Retype the records word for word. Skip every image.

##### Information #####

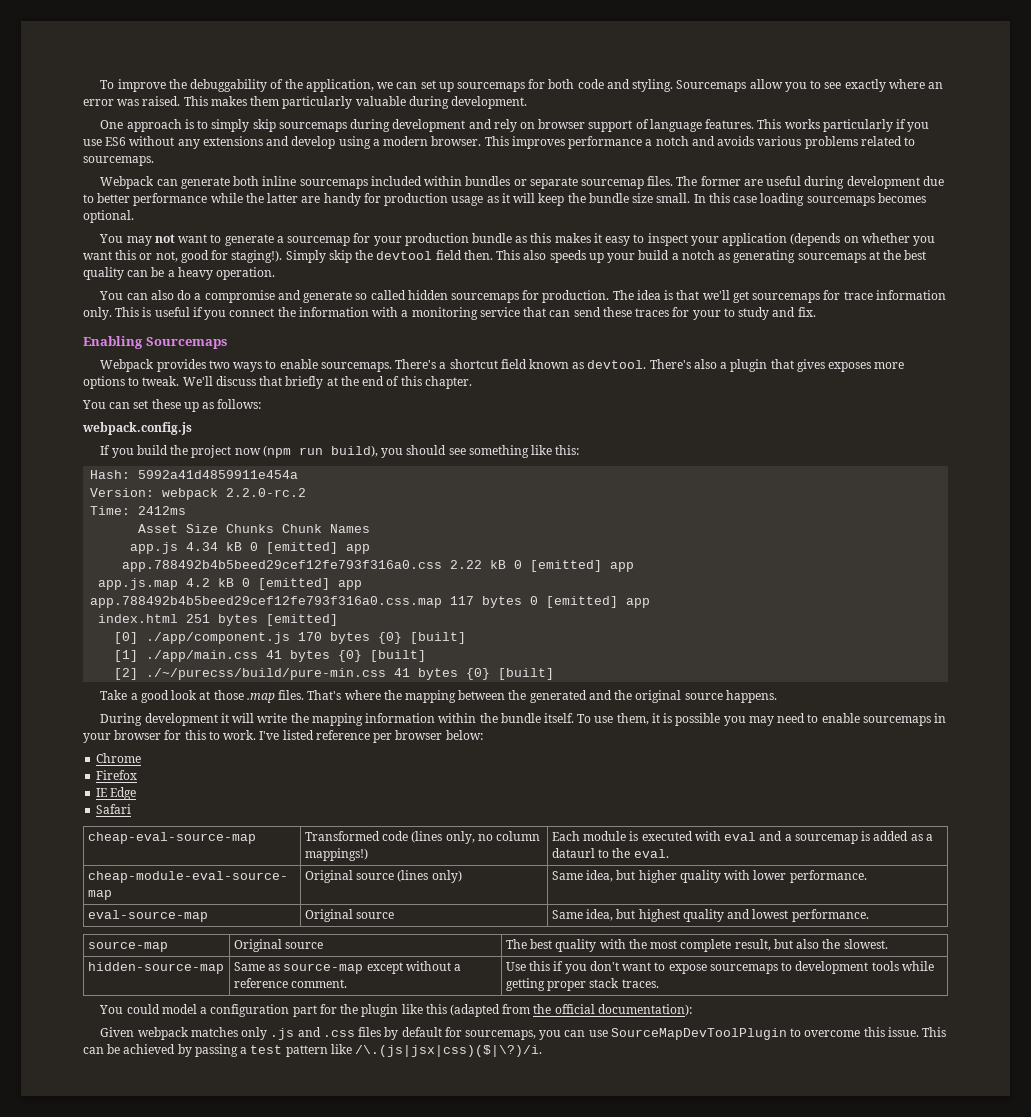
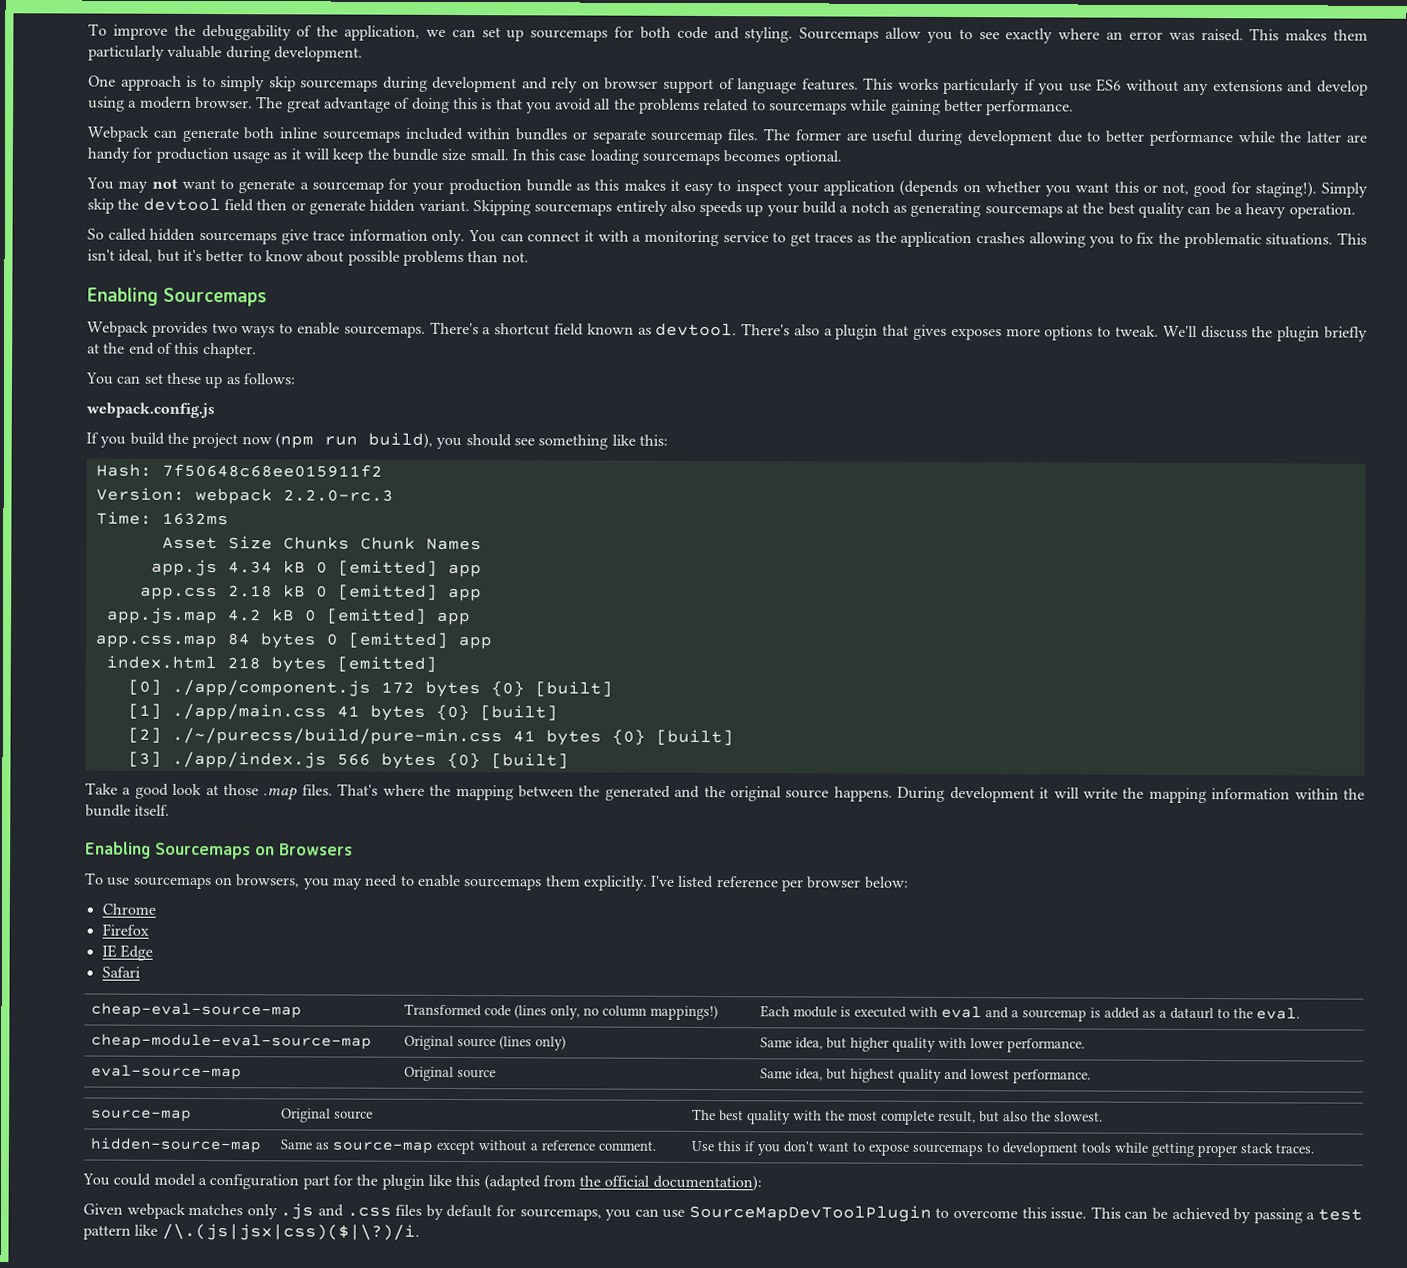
[484,136,916,149] [83,156,154,166] This improves performance a notch and avoids various problems related to sourcemaps. -> [256,96,1075,116] The great advantage of doing this is that you avoid all the problems related to sourcemaps while gaining better performance.
[463,250,521,260] then. This -> [256,199,668,216] then or generate hidden variant. Skipping sourcemaps entirely
[99,290,946,303] [83,307,816,320] You can also do a compromise and generate so called hidden sourcemaps for production. The idea is that we'll get sourcemaps for trace information only. This is useful if you connect the information with a monitoring service that can send these traces for your to study and fix. -> [87,228,1368,249] [87,249,529,267] So called hidden sourcemaps give trace information only. You can connect it with a monitoring service to get traces as the application crashes allowing you to fix the problematic situations. This isn't ideal, but it's better to know about possible problems than not.
[259,376,283,386] that -> [1251,326,1321,342] the plugin
[138,470,299,479] 5992a41d4859911e454a -> [161,463,383,478] 7f50648c68ee015911f2
[226,488,307,497] 2.2.0-rc.2 -> [282,489,394,502] 2.2.0-rc.3
[138,506,187,515] 2412ms -> [161,512,229,526] 1632ms
[122,560,483,572] app.788492b4b5beed29cef12fe793f316a0.css 2.22 -> [139,585,273,601] app.css 2.18
[90,596,475,608] app.788492b4b5beed29cef12fe793f316a0.css.map 117 -> [94,633,250,649] app.css.map 84
[186,614,211,623] 251 -> [226,657,261,670] 218
[298,632,323,641] 170 -> [380,681,415,694] 172
(555, 674) none -> [127,751,569,769] // [3] ./app/index.js 566 bytes {0} [built]
(777, 696) // -> (893, 794) none
[577,713,721,726] To use them, it is possible -> [85,841,353,860] [84,872,301,890] // Enabling Sourcemaps on Browsers // To use sourcemaps on browsers,
[934,713,947,723] [83,730,257,743] in your browser for this to work. -> [544,875,648,891] them explicitly.

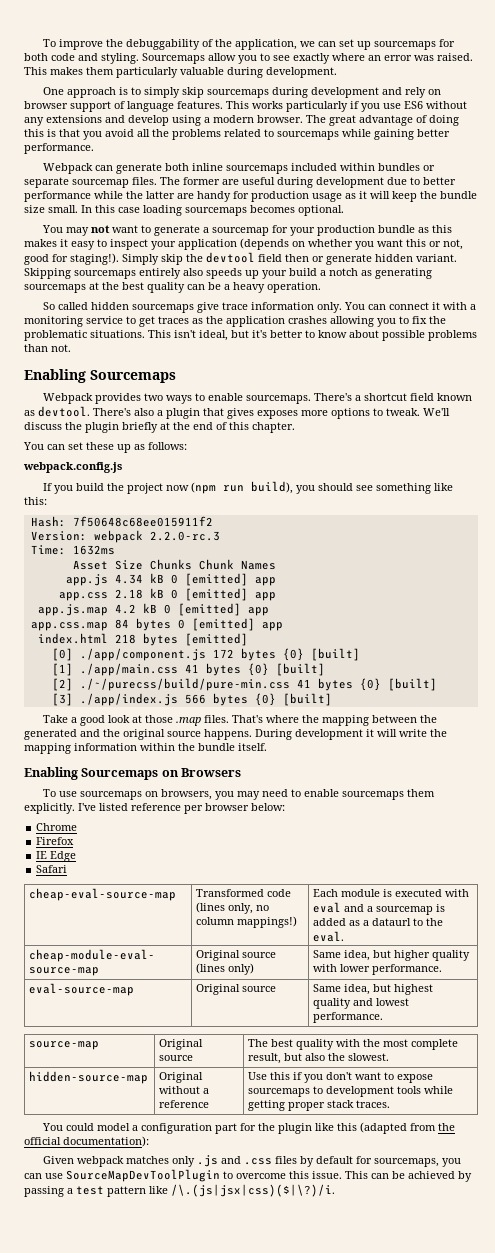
[90,1033,372,1050] cheap-module-eval-source-map -> [29,949,156,962] [29,967,100,976] cheap-module-eval- source-map
[279,1139,475,1155] Same as source-map except -> [159,1072,204,1083] Original
[597,1140,656,1151] comment. -> (210, 1104) none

#####

**Response for this exercise**
[484,136,916,149] [83,156,154,166] This improves performance a notch and avoids various problems related to sourcemaps. -> [256,96,1075,116] The great advantage of doing this is that you avoid all the problems related to sourcemaps while gaining better performance.
[463,250,521,260] then. This -> [256,199,668,216] then or generate hidden variant. Skipping sourcemaps entirely
[99,290,946,303] [83,307,816,320] You can also do a compromise and generate so called hidden sourcemaps for production. The idea is that we'll get sourcemaps for trace information only. This is useful if you connect the information with a monitoring service that can send these traces for your to study and fix. -> [87,228,1368,249] [87,249,529,267] So called hidden sourcemaps give trace information only. You can connect it with a monitoring service to get traces as the application crashes allowing you to fix the problematic situations. This isn't ideal, but it's better to know about possible problems than not.
[259,376,283,386] that -> [1251,326,1321,342] the plugin
[138,470,299,479] 5992a41d4859911e454a -> [161,463,383,478] 7f50648c68ee015911f2
[226,488,307,497] 2.2.0-rc.2 -> [282,489,394,502] 2.2.0-rc.3
[138,506,187,515] 2412ms -> [161,512,229,526] 1632ms
[122,560,483,572] app.788492b4b5beed29cef12fe793f316a0.css 2.22 -> [139,585,273,601] app.css 2.18
[90,596,475,608] app.788492b4b5beed29cef12fe793f316a0.css.map 117 -> [94,633,250,649] app.css.map 84
[186,614,211,623] 251 -> [226,657,261,670] 218
[298,632,323,641] 170 -> [380,681,415,694] 172
(555, 674) none -> [127,751,569,769] // [3] ./app/index.js 566 bytes {0} [built]
(777, 696) // -> (893, 794) none
[577,713,721,726] To use them, it is possible -> [85,841,353,860] [84,872,301,890] // Enabling Sourcemaps on Browsers // To use sourcemaps on browsers,
[934,713,947,723] [83,730,257,743] in your browser for this to work. -> [544,875,648,891] them explicitly.

[90,1033,372,1050] cheap-module-eval-source-map -> [29,949,156,962] [29,967,100,976] cheap-module-eval- source-map
[279,1139,475,1155] Same as source-map except -> [159,1072,204,1083] Original
[597,1140,656,1151] comment. -> (210, 1104) none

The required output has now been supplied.